Your goal: Pictures excluded, return every entry exactly, please.

Material supplied:
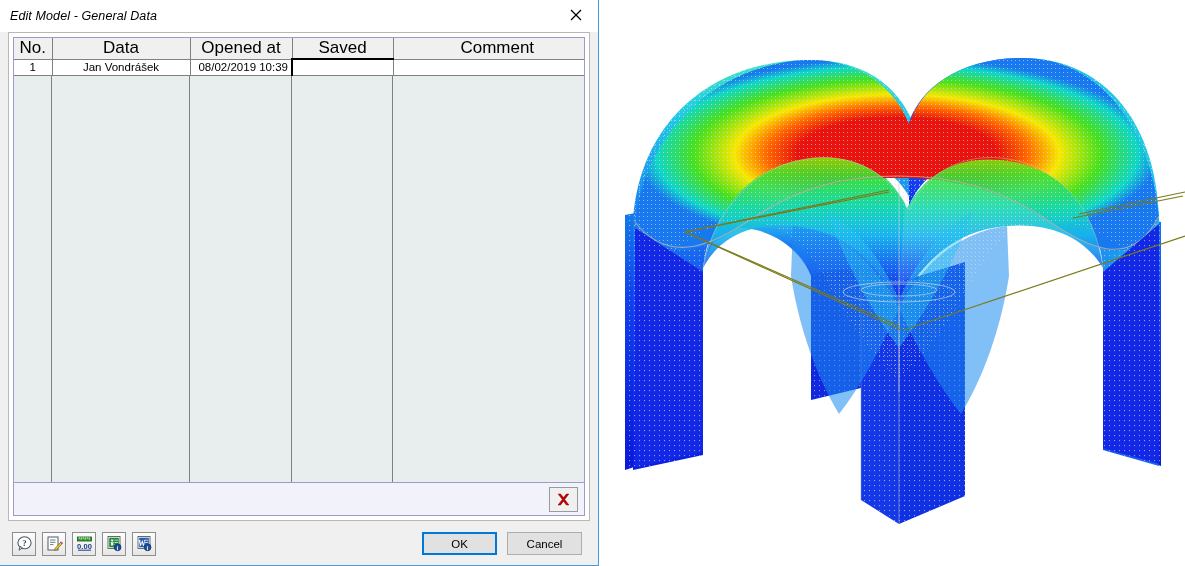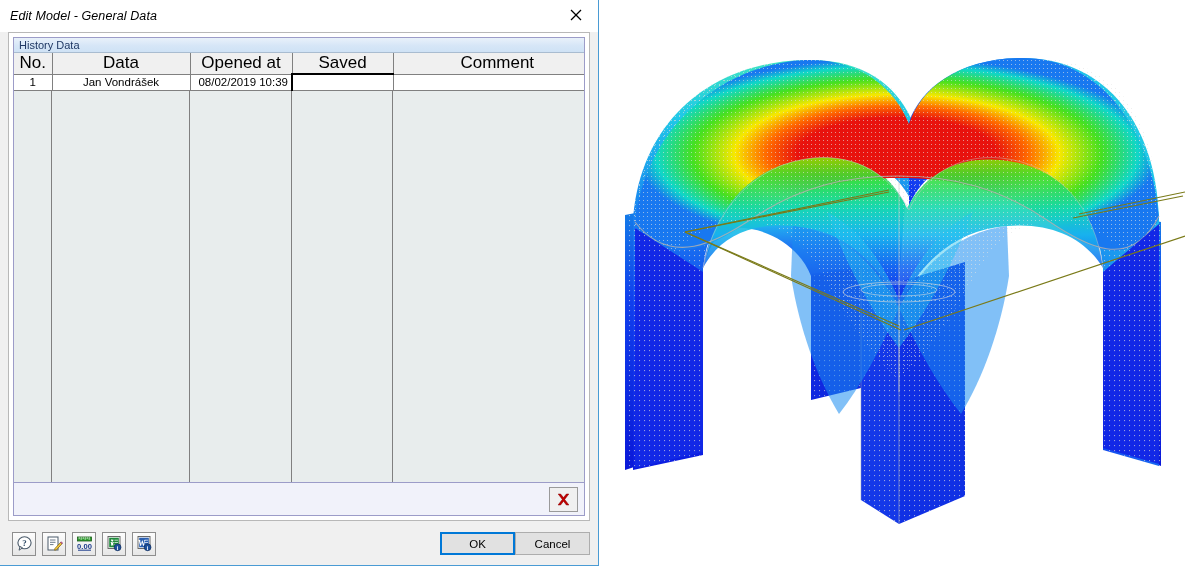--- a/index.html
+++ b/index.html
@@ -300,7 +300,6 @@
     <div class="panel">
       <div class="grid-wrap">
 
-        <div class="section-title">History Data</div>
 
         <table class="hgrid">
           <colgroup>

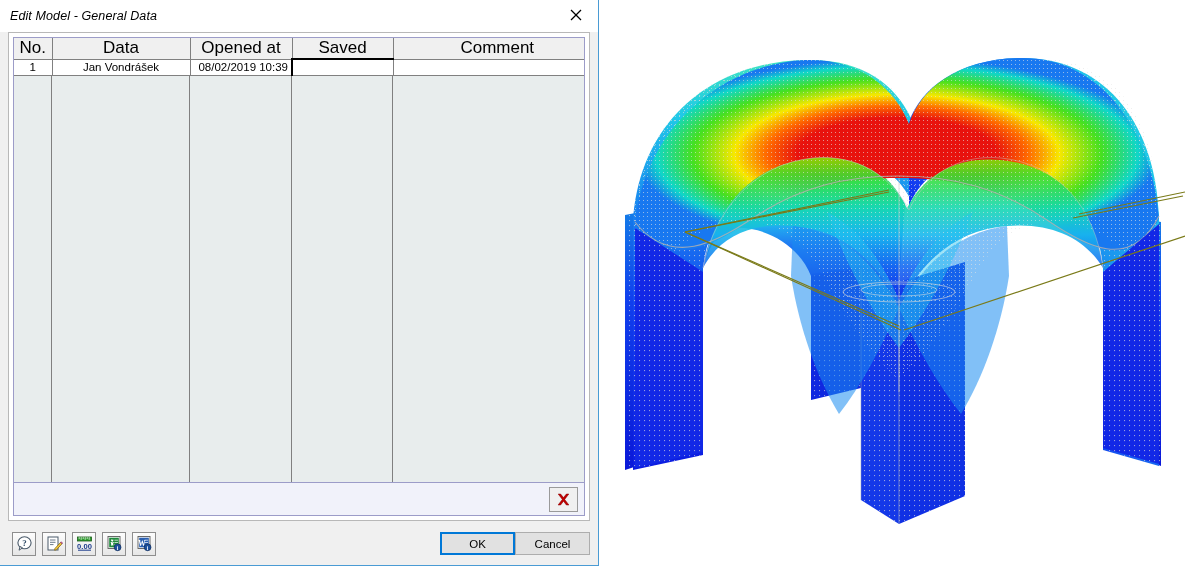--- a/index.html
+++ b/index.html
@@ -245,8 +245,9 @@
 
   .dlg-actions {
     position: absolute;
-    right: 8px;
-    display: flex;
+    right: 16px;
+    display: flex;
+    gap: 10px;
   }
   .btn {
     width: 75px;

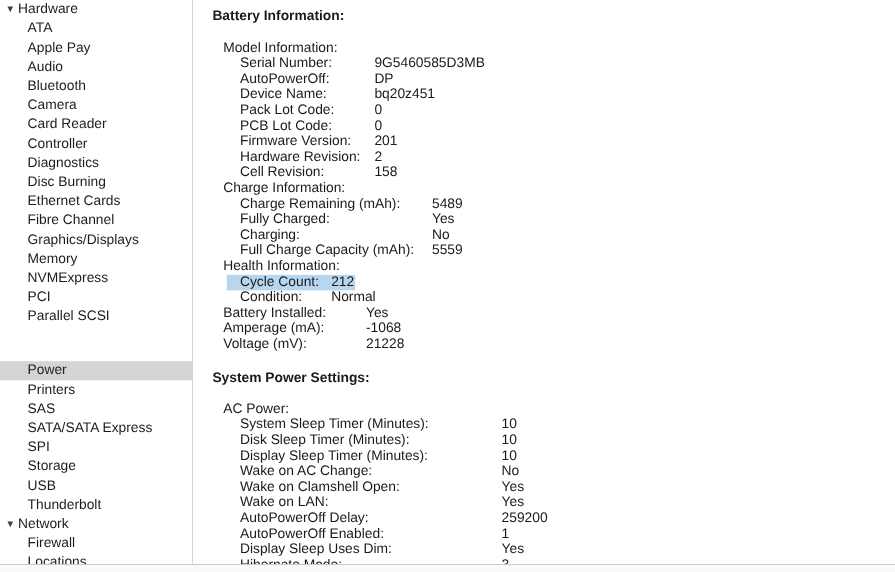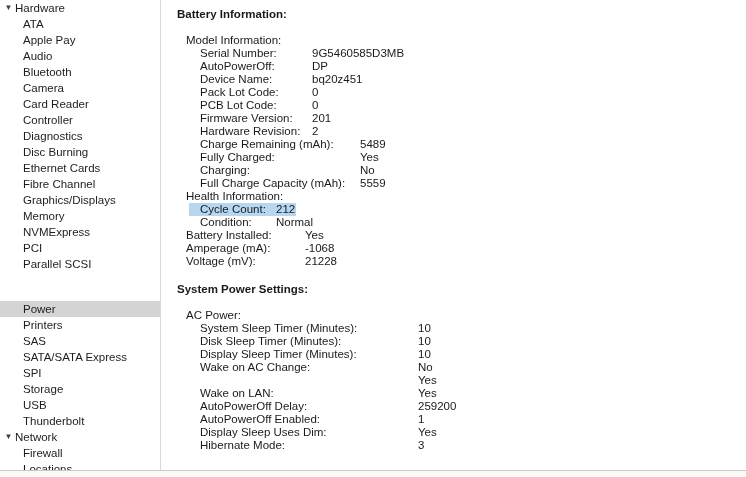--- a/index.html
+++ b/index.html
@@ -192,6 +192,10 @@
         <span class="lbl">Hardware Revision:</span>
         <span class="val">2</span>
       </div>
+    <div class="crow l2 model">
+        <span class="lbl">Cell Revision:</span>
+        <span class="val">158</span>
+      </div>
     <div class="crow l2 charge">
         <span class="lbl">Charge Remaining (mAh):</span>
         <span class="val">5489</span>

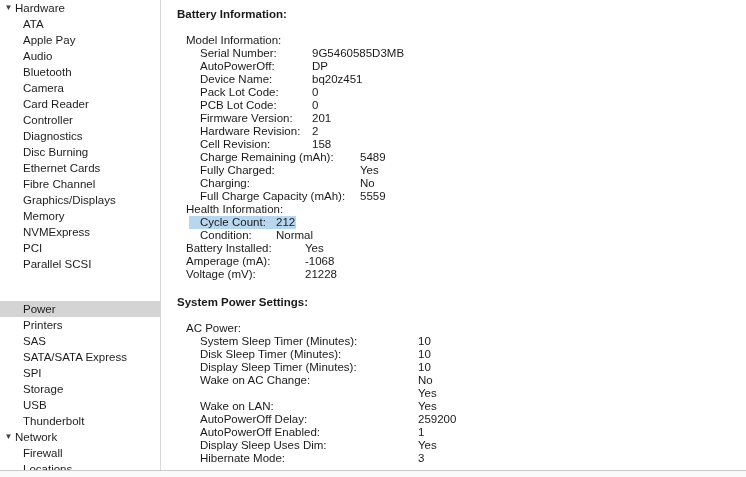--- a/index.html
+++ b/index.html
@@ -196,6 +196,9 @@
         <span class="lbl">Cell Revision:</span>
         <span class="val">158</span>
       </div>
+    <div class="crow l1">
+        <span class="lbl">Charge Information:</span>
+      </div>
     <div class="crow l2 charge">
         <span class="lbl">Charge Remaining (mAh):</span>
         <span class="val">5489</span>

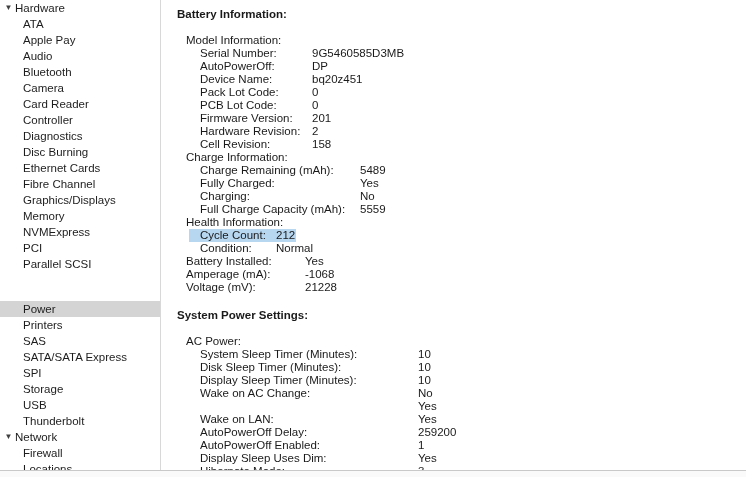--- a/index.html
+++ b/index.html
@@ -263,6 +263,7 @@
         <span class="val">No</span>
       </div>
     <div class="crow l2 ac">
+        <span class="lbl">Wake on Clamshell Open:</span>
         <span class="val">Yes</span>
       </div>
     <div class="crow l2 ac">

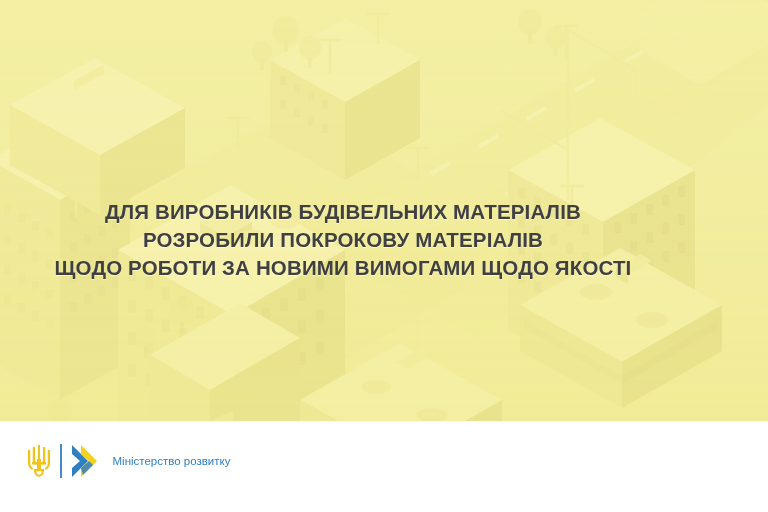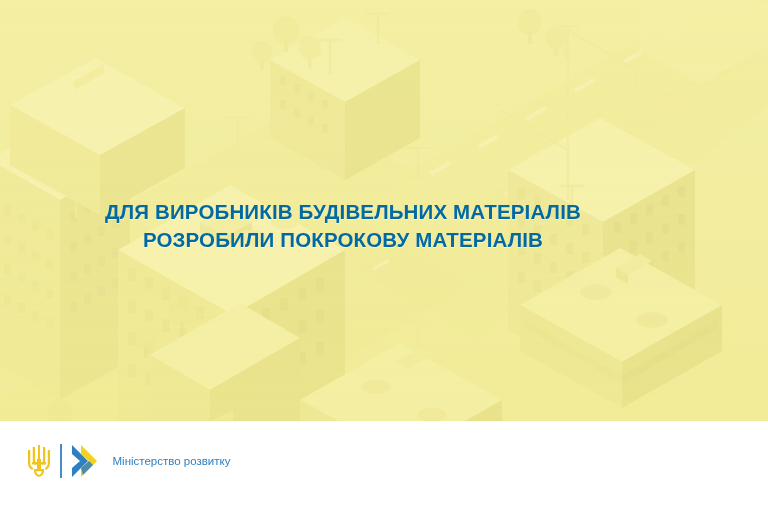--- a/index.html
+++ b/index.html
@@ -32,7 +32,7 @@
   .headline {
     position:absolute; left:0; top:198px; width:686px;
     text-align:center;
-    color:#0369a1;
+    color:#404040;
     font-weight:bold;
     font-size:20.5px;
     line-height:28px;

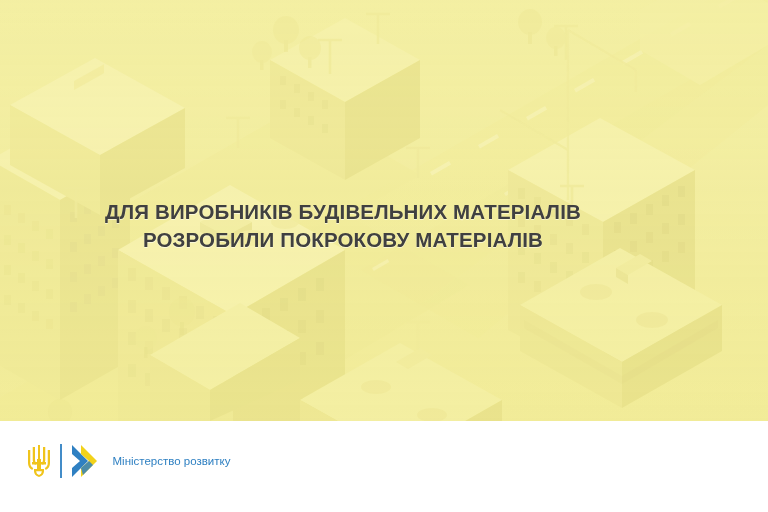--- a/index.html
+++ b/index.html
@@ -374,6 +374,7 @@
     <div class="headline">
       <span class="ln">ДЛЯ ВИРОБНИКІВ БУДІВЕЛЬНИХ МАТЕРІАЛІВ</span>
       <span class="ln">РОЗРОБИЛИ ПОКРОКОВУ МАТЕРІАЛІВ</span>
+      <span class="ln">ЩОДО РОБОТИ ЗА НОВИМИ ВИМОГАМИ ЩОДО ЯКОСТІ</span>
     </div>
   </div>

Task result:
--- a/index.html
+++ b/index.html
@@ -300,7 +300,6 @@
     <div class="panel">
       <div class="grid-wrap">
 
-        <div class="section-title">History Data</div>
 
         <table class="hgrid">
           <colgroup>

--- a/index.html
+++ b/index.html
@@ -245,8 +245,9 @@
 
   .dlg-actions {
     position: absolute;
-    right: 8px;
-    display: flex;
+    right: 16px;
+    display: flex;
+    gap: 10px;
   }
   .btn {
     width: 75px;

--- a/index.html
+++ b/index.html
@@ -192,6 +192,10 @@
         <span class="lbl">Hardware Revision:</span>
         <span class="val">2</span>
       </div>
+    <div class="crow l2 model">
+        <span class="lbl">Cell Revision:</span>
+        <span class="val">158</span>
+      </div>
     <div class="crow l2 charge">
         <span class="lbl">Charge Remaining (mAh):</span>
         <span class="val">5489</span>

--- a/index.html
+++ b/index.html
@@ -196,6 +196,9 @@
         <span class="lbl">Cell Revision:</span>
         <span class="val">158</span>
       </div>
+    <div class="crow l1">
+        <span class="lbl">Charge Information:</span>
+      </div>
     <div class="crow l2 charge">
         <span class="lbl">Charge Remaining (mAh):</span>
         <span class="val">5489</span>

--- a/index.html
+++ b/index.html
@@ -263,6 +263,7 @@
         <span class="val">No</span>
       </div>
     <div class="crow l2 ac">
+        <span class="lbl">Wake on Clamshell Open:</span>
         <span class="val">Yes</span>
       </div>
     <div class="crow l2 ac">

--- a/index.html
+++ b/index.html
@@ -32,7 +32,7 @@
   .headline {
     position:absolute; left:0; top:198px; width:686px;
     text-align:center;
-    color:#0369a1;
+    color:#404040;
     font-weight:bold;
     font-size:20.5px;
     line-height:28px;

--- a/index.html
+++ b/index.html
@@ -374,6 +374,7 @@
     <div class="headline">
       <span class="ln">ДЛЯ ВИРОБНИКІВ БУДІВЕЛЬНИХ МАТЕРІАЛІВ</span>
       <span class="ln">РОЗРОБИЛИ ПОКРОКОВУ МАТЕРІАЛІВ</span>
+      <span class="ln">ЩОДО РОБОТИ ЗА НОВИМИ ВИМОГАМИ ЩОДО ЯКОСТІ</span>
     </div>
   </div>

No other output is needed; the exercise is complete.